Turning to thematic interception and equipment interference warrants which concerned the noble Lord, Lord Lester of Herne Hill, they also concern us in that we feel they can be drawn very widely, potentially catching a large number of people in a single warrant. These concerns have still not been completely met by the Government but the Home Secretary has told my committee that she is considering what more can be done to provide further assurance about how these thematic warrants will operate. Again, we look forward to seeing that.

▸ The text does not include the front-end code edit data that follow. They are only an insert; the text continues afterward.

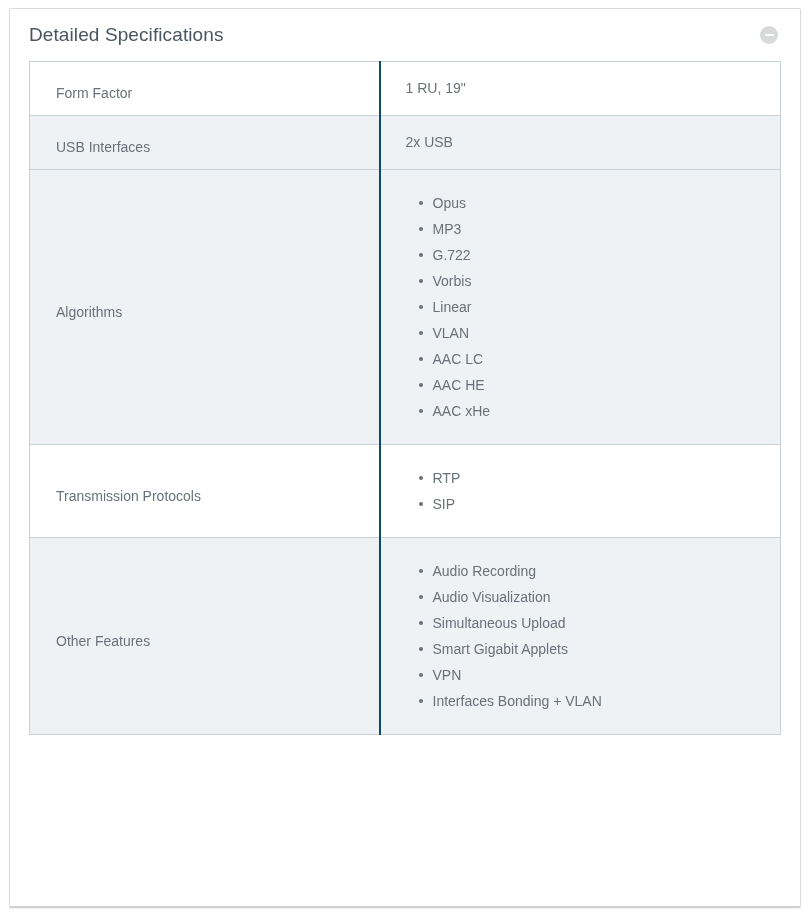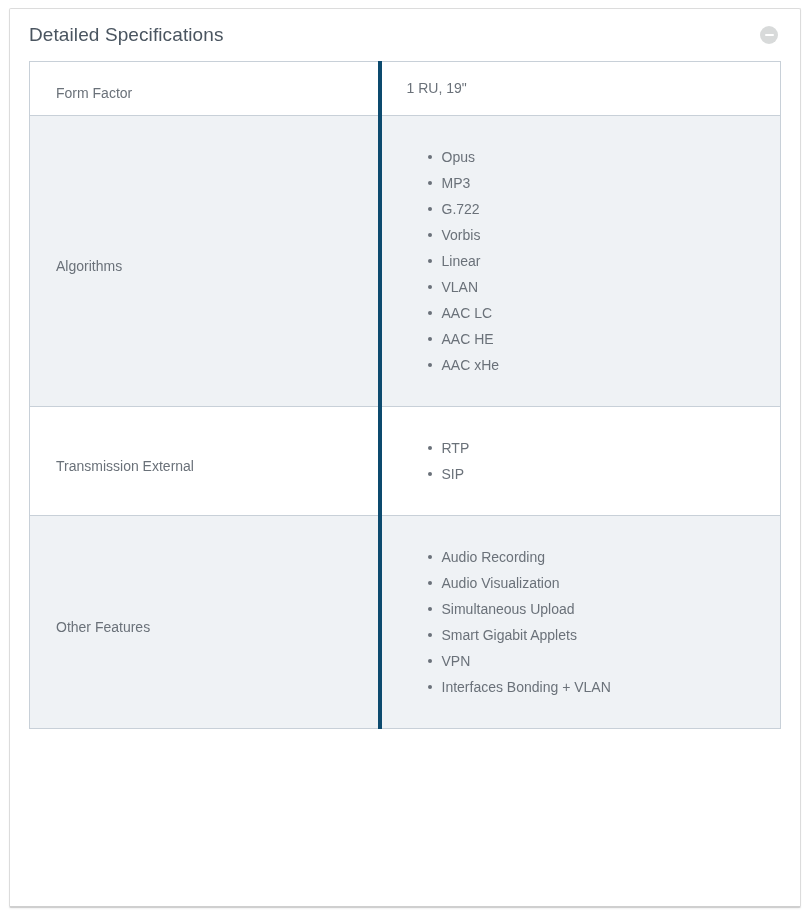--- a/index.html
+++ b/index.html
@@ -76,34 +76,34 @@
     border-top: 1px solid #c8d0d8;
     vertical-align: middle;
     font-size: 14px;
     color: #6a7179;
     padding: 0;
   }
   .spec-table tr:first-child td { border-top: none; }
 
   td.spec-label {
     width: 350px;
-    border-right: 4px solid #0c4a6e;
+    border-right: 2px solid #0c4a6e;
     padding: 16px 14px 6px 26px;
     line-height: 21px;
   }
 
   td.spec-value {
     padding: 16px 14px 16px 25px;
     line-height: 21px;
   }
 
   td.spec-value.has-list { padding: 16px 14px 16px 0; }
 
   ul.spec-list {
-    margin: 12px;
+    margin: 4px;
     padding: 0 0 0 48px;
     list-style: none;
   }
   ul.spec-list li {
     position: relative;
     line-height: 26px;
     font-size: 14px;
     color: #6a7179;
   }
   ul.spec-list li::before {
@@ -129,37 +129,41 @@
     </div>
   </div>
 
   <table class="spec-table">
     <tbody>
         <tr>
           <td class="spec-label">Form Factor</td>
           <td class="spec-value">1 RU, 19"</td>
         </tr>
         <tr class="alt">
+          <td class="spec-label">USB Interfaces</td>
+          <td class="spec-value">2x USB</td>
+        </tr>
+        <tr class="alt">
           <td class="spec-label">Algorithms</td>
           <td class="spec-value has-list">
             <ul class="spec-list">
               <li>Opus</li>
               <li>MP3</li>
               <li>G.722</li>
               <li>Vorbis</li>
               <li>Linear</li>
               <li>VLAN</li>
               <li>AAC LC</li>
               <li>AAC HE</li>
               <li>AAC xHe</li>
             </ul>
           </td>
         </tr>
         <tr>
-          <td class="spec-label">Transmission External</td>
+          <td class="spec-label">Transmission Protocols</td>
           <td class="spec-value has-list">
             <ul class="spec-list">
               <li>RTP</li>
               <li>SIP</li>
             </ul>
           </td>
         </tr>
         <tr class="alt">
           <td class="spec-label">Other Features</td>
           <td class="spec-value has-list">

The ISC still has concerns about provisions for criminal offences in relation to the misuse of powers. The Bill refers to already existing offences apparently necessary to avoid a confusing overlap. However, for the misuse of certain powers, the only criminal offence would be misconduct in public office, which, in my view certainly and in the view of others, is an old common law offence which prosecutors are often reluctant to pursue. For other abuses, the only criminal penalties would be fines under the Data Protection Act and the Wireless Telegraphy Act, almost certainly not sufficient for the most egregious cases of misuse.

This Bill has been introduced to this House in clearly better shape than when it was originally published, and for that I congratulate the Government. However, there are further improvements which can and should be made, hopefully by government amendments at the forthcoming stages of the consideration of the Bill.

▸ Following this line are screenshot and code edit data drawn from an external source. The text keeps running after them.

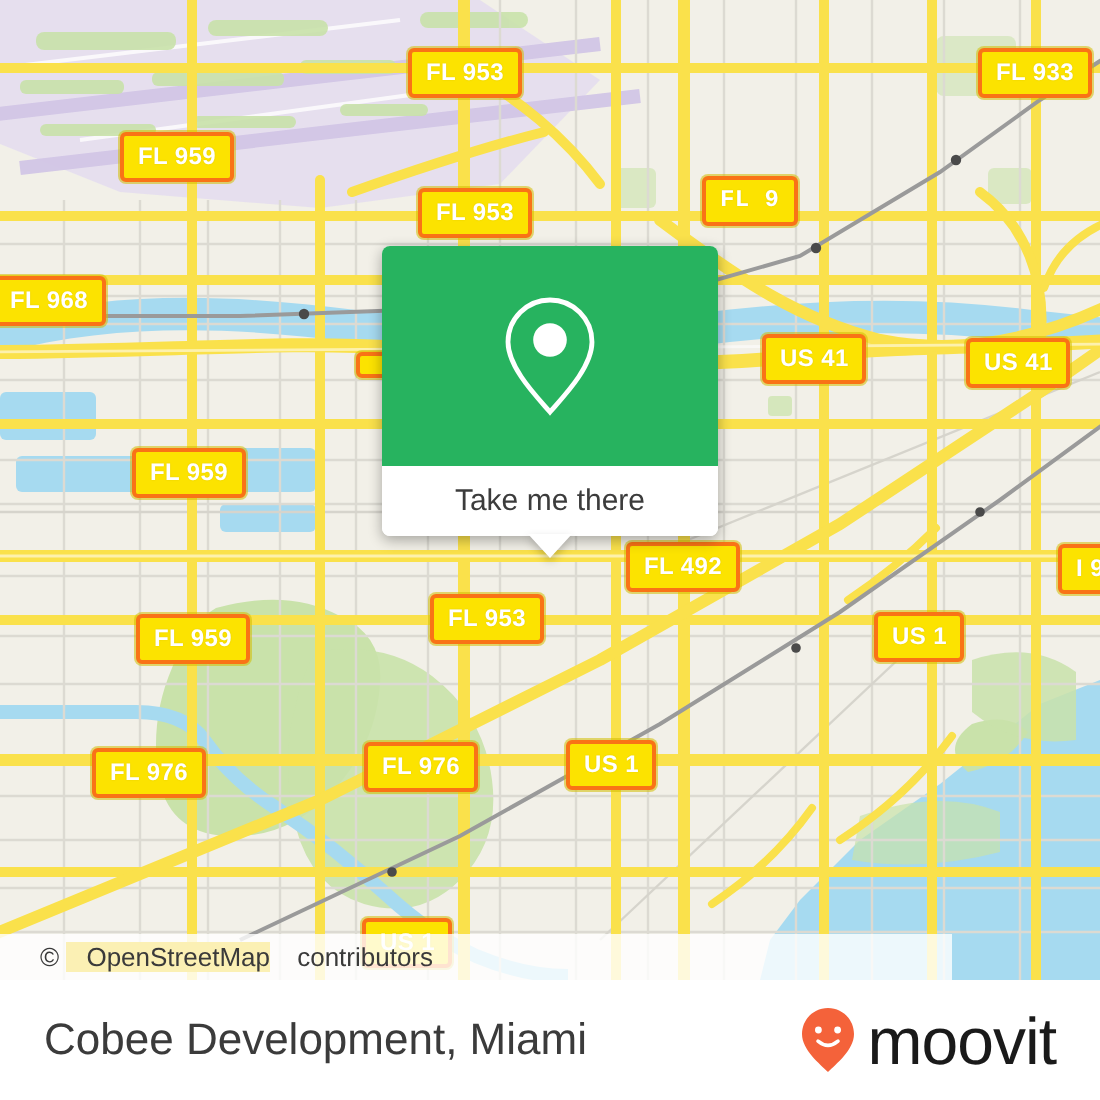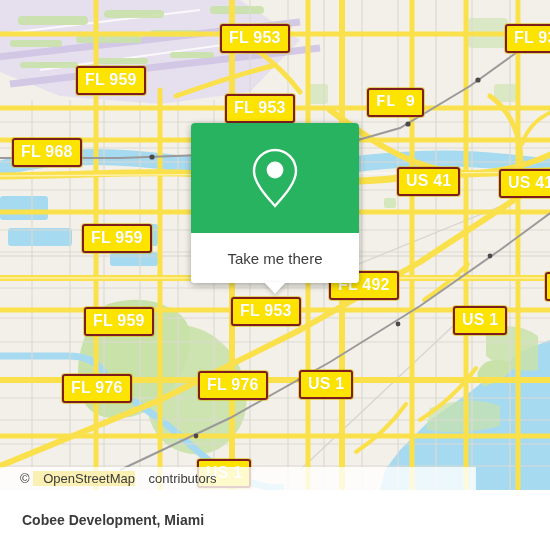--- a/index.html
+++ b/index.html
@@ -24,33 +24,32 @@
     height: 490px;
     overflow: hidden;
     background: #F2F0E8;
   }
   #map svg { display: block; }
 
   
   .shield {
     position: absolute;
     background: #FCE300;
-    border: 2px solid #7f1d1d;
+    border: 2px solid #f97316;
     border-radius: 3px;
     color: #FFFFFF;
     font-family: "Liberation Sans", sans-serif;
-    font-size: 16px;
+    font-size: 12px;
     font-weight: bold;
     line-height: 1;
     padding: 4px 7px 5px 7px;
     white-space: nowrap;
     letter-spacing: .2px;
     box-shadow: 0 0 0 1px rgba(210,190,0,.55);
     text-shadow: 0 0 1px rgba(0,0,0,.10);
-    margin-left: 16px;
   }
 
   
   #callout {
     position: absolute;
     left: 191px;
     top: 123px;
     width: 168px;
     border-radius: 4px;
     box-shadow: 0 2px 7px rgba(0,0,0,.32);
@@ -59,21 +58,21 @@
   }
   #callout-head {
     height: 110px;
     background: #27B35F;
     border-radius: 4px 4px 0 0;
     display: flex;
     align-items: center;
     justify-content: center;
   }
   #callout-foot {
-    height: 50px;
+    height: 35px;
     background: #FFFFFF;
     border-radius: 0 0 4px 4px;
     display: flex;
     align-items: center;
     justify-content: center;
   }
   #callout-foot span {
     font-size: 15px;
     color: #3C3C3C;
     font-family: "Liberation Sans", sans-serif;
@@ -117,24 +116,23 @@
     width: 550px;
     height: 60px;
     background: #FFFFFF;
     display: flex;
     align-items: center;
     justify-content: space-between;
     padding: 0 22px;
     box-sizing: border-box;
   }
   #place-title {
-    font-size: 14px;
+    font-size: 22px;
     color: #3B3B3B;
     font-family: "Liberation Sans", sans-serif;
-    font-weight: bold;
   }
   #brand {
     display: flex;
     align-items: center;
     gap: 5px;
   }
   #brand-word {
     font-size: 33px;
     color: #1A1A1A;
     font-family: "Liberation Sans", sans-serif;
@@ -354,15 +352,24 @@
       <div id="callout-tail"></div>
     </div>
 
     <div id="attribution">
       <span><span>© </span><span class="osm-hl">OpenStreetMap</span><span> contributors</span></span>
     </div>
   </div>
 
   <div id="footer">
     <div id="place-title">Cobee Development, Miami</div>
+    <div id="brand">
+      <svg width="30" height="34" viewBox="0 0 30 34">
+        <path d="M15,1 C7.8,1 2,6.8 2,14 C2,22 11,29 15,33 C19,29 28,22 28,14 C28,6.8 22.2,1 15,1 Z" fill="#F4623A"></path>
+        <circle cx="10.2" cy="12" r="1.7" fill="#FFFFFF"></circle>
+        <circle cx="19.8" cy="12" r="1.7" fill="#FFFFFF"></circle>
+        <path d="M10,17.6 q5,4.2 10,0" stroke="#FFFFFF" stroke-width="1.8" fill="none" stroke-linecap="round"></path>
+      </svg>
+      <div id="brand-word">moovit</div>
+    </div>
   </div>
 
 </div>
 
 </body></html>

At stake is the difficult balance between an individual’s right to privacy and society’s need for national security. There will, I fear, never be total consensus on that balance. While the ISC has consistently concluded that the agencies’ operational techniques are justified, we have equally been insistent on the right constraints being placed on their use. I hope that with the further revision to the Bill which will take place in this House, we will get these constraints right, without undermining the agencies’ vital work to keep us safe. That is the balance we seek to achieve. This Bill has the potential to achieve it.